Web document revisions:

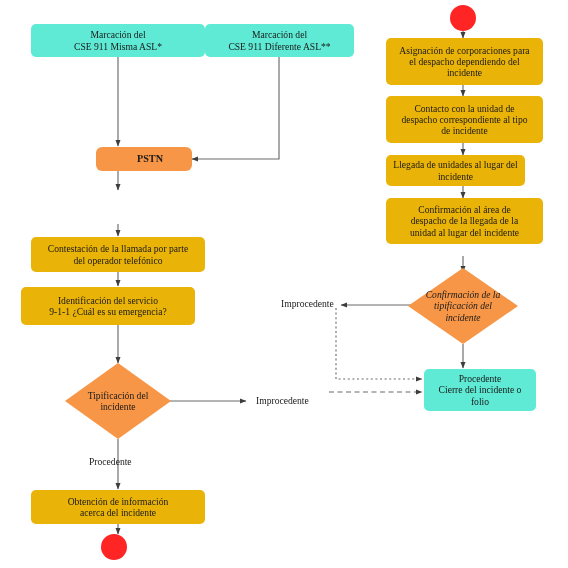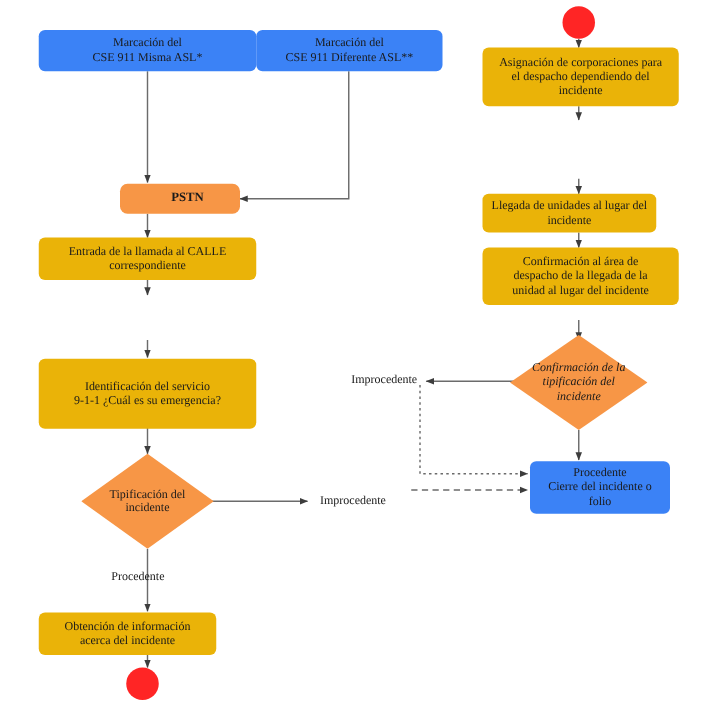--- a/index.html
+++ b/index.html
@@ -11,7 +11,7 @@
   #canvas{position:absolute;left:0;top:0;width:568px;height:568px;}
   .node{position:absolute;box-sizing:border-box;display:flex;align-items:center;justify-content:center;text-align:center;line-height:1.18;color:#1a1a1a;}
   .box{border-radius:5px;padding:3px 5px;}
-  .box-cyan{background:#3b82f6;}
+  .box-cyan{background:#5eead4;}
   .box-lblue{background:#eab308;}
   .box-orange{background:#f79646;border-radius:6px;}
   .diamond{background:transparent;}

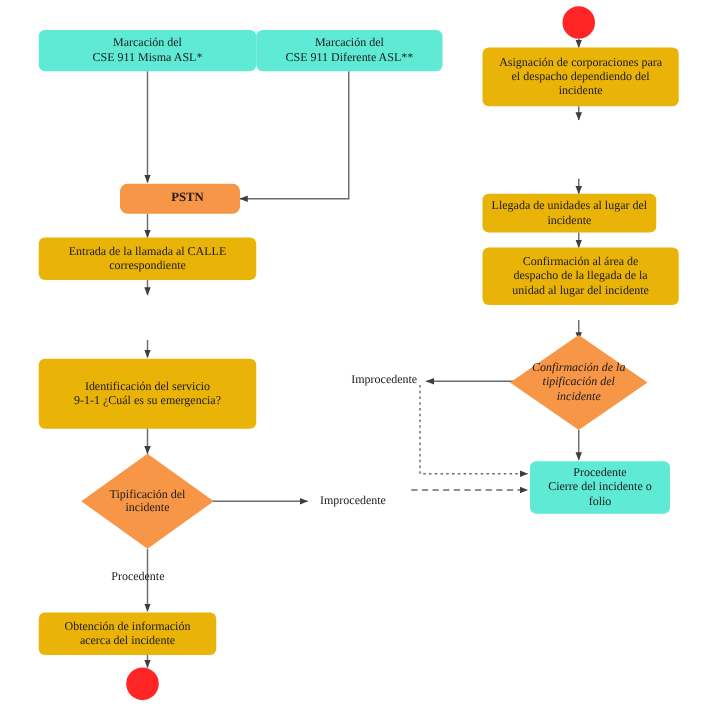--- a/index.html
+++ b/index.html
@@ -116,6 +116,11 @@
 incidente</span>
   </div>
 
+  <div class="node box box-lblue fs10" style="left:386px;top:96px;width:157px;height:47px;">
+    <span style="white-space:pre-line;">Contacto con la unidad de
+despacho correspondiente al tipo
+de incidente</span>
+  </div>
 
   <div class="node box box-lblue fs10" style="left:386px;top:155px;width:139px;height:31px;">
     <span style="white-space:pre-line;">Llegada de unidades al lugar del

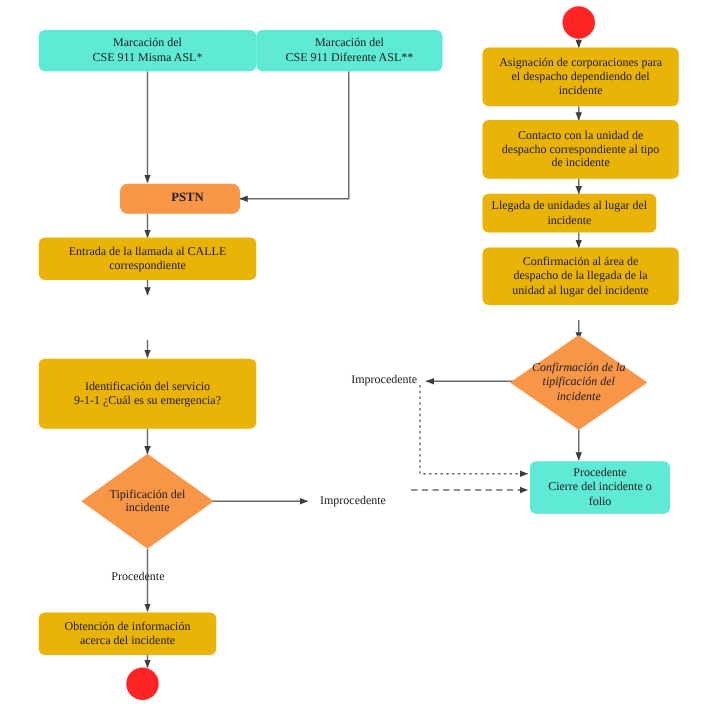--- a/index.html
+++ b/index.html
@@ -82,10 +82,6 @@
     <span style="white-space:pre-line;margin-left:12px;">PSTN</span>
   </div>
 
-  <div class="node box box-lblue fs10" style="left:31px;top:190px;width:174px;height:34px;">
-    <span style="white-space:pre-line;">Entrada de la llamada al CALLE
-correspondiente</span>
-  </div>
 
 
   <div class="node box box-lblue fs10" style="left:31px;top:287px;width:174px;height:56px;">

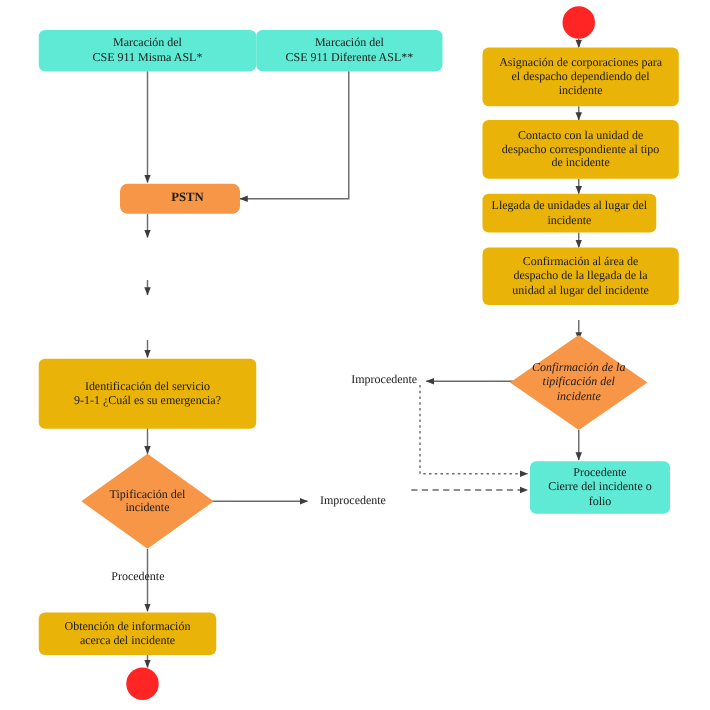--- a/index.html
+++ b/index.html
@@ -83,6 +83,10 @@
   </div>
 
 
+  <div class="node box box-lblue fs10" style="left:31px;top:237px;width:174px;height:35px;">
+    <span style="white-space:pre-line;">Contestación de la llamada por parte
+del operador telefónico</span>
+  </div>
 
   <div class="node box box-lblue fs10" style="left:31px;top:287px;width:174px;height:56px;">
     <span style="white-space:pre-line;">Identificación del servicio

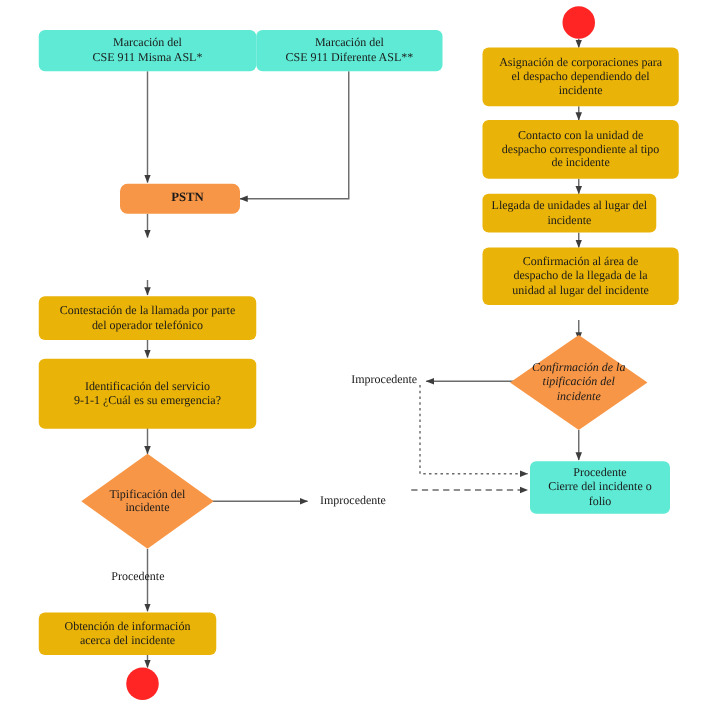--- a/index.html
+++ b/index.html
@@ -88,7 +88,7 @@
 del operador telefónico</span>
   </div>
 
-  <div class="node box box-lblue fs10" style="left:31px;top:287px;width:174px;height:56px;">
+  <div class="node box box-lblue fs10" style="left:21px;top:287px;width:174px;height:38px;">
     <span style="white-space:pre-line;">Identificación del servicio
 9-1-1 ¿Cuál es su emergencia?</span>
   </div>

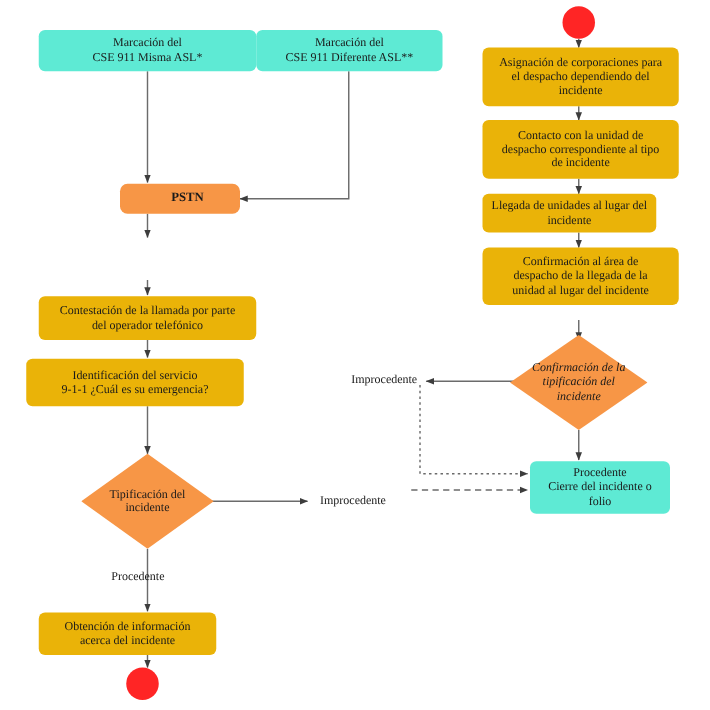--- a/index.html
+++ b/index.html
@@ -101,7 +101,7 @@
 incidente</span>
   </div>
 
-  <div class="node box box-lblue fs10" style="left:31px;top:490px;width:142px;height:34px;">
+  <div class="node box box-lblue fs10" style="left:31px;top:490px;width:174px;height:34px;">
     <span style="white-space:pre-line;">Obtención de información
 acerca del incidente</span>
   </div>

- Task to complete
All entries must be output exactly as they stand, and every picture must be left out.

- Response
--- a/index.html
+++ b/index.html
@@ -11,7 +11,7 @@
   #canvas{position:absolute;left:0;top:0;width:568px;height:568px;}
   .node{position:absolute;box-sizing:border-box;display:flex;align-items:center;justify-content:center;text-align:center;line-height:1.18;color:#1a1a1a;}
   .box{border-radius:5px;padding:3px 5px;}
-  .box-cyan{background:#3b82f6;}
+  .box-cyan{background:#5eead4;}
   .box-lblue{background:#eab308;}
   .box-orange{background:#f79646;border-radius:6px;}
   .diamond{background:transparent;}

--- a/index.html
+++ b/index.html
@@ -116,6 +116,11 @@
 incidente</span>
   </div>
 
+  <div class="node box box-lblue fs10" style="left:386px;top:96px;width:157px;height:47px;">
+    <span style="white-space:pre-line;">Contacto con la unidad de
+despacho correspondiente al tipo
+de incidente</span>
+  </div>
 
   <div class="node box box-lblue fs10" style="left:386px;top:155px;width:139px;height:31px;">
     <span style="white-space:pre-line;">Llegada de unidades al lugar del

--- a/index.html
+++ b/index.html
@@ -82,10 +82,6 @@
     <span style="white-space:pre-line;margin-left:12px;">PSTN</span>
   </div>
 
-  <div class="node box box-lblue fs10" style="left:31px;top:190px;width:174px;height:34px;">
-    <span style="white-space:pre-line;">Entrada de la llamada al CALLE
-correspondiente</span>
-  </div>
 
 
   <div class="node box box-lblue fs10" style="left:31px;top:287px;width:174px;height:56px;">

--- a/index.html
+++ b/index.html
@@ -83,6 +83,10 @@
   </div>
 
 
+  <div class="node box box-lblue fs10" style="left:31px;top:237px;width:174px;height:35px;">
+    <span style="white-space:pre-line;">Contestación de la llamada por parte
+del operador telefónico</span>
+  </div>
 
   <div class="node box box-lblue fs10" style="left:31px;top:287px;width:174px;height:56px;">
     <span style="white-space:pre-line;">Identificación del servicio

--- a/index.html
+++ b/index.html
@@ -88,7 +88,7 @@
 del operador telefónico</span>
   </div>
 
-  <div class="node box box-lblue fs10" style="left:31px;top:287px;width:174px;height:56px;">
+  <div class="node box box-lblue fs10" style="left:21px;top:287px;width:174px;height:38px;">
     <span style="white-space:pre-line;">Identificación del servicio
 9-1-1 ¿Cuál es su emergencia?</span>
   </div>

--- a/index.html
+++ b/index.html
@@ -101,7 +101,7 @@
 incidente</span>
   </div>
 
-  <div class="node box box-lblue fs10" style="left:31px;top:490px;width:142px;height:34px;">
+  <div class="node box box-lblue fs10" style="left:31px;top:490px;width:174px;height:34px;">
     <span style="white-space:pre-line;">Obtención de información
 acerca del incidente</span>
   </div>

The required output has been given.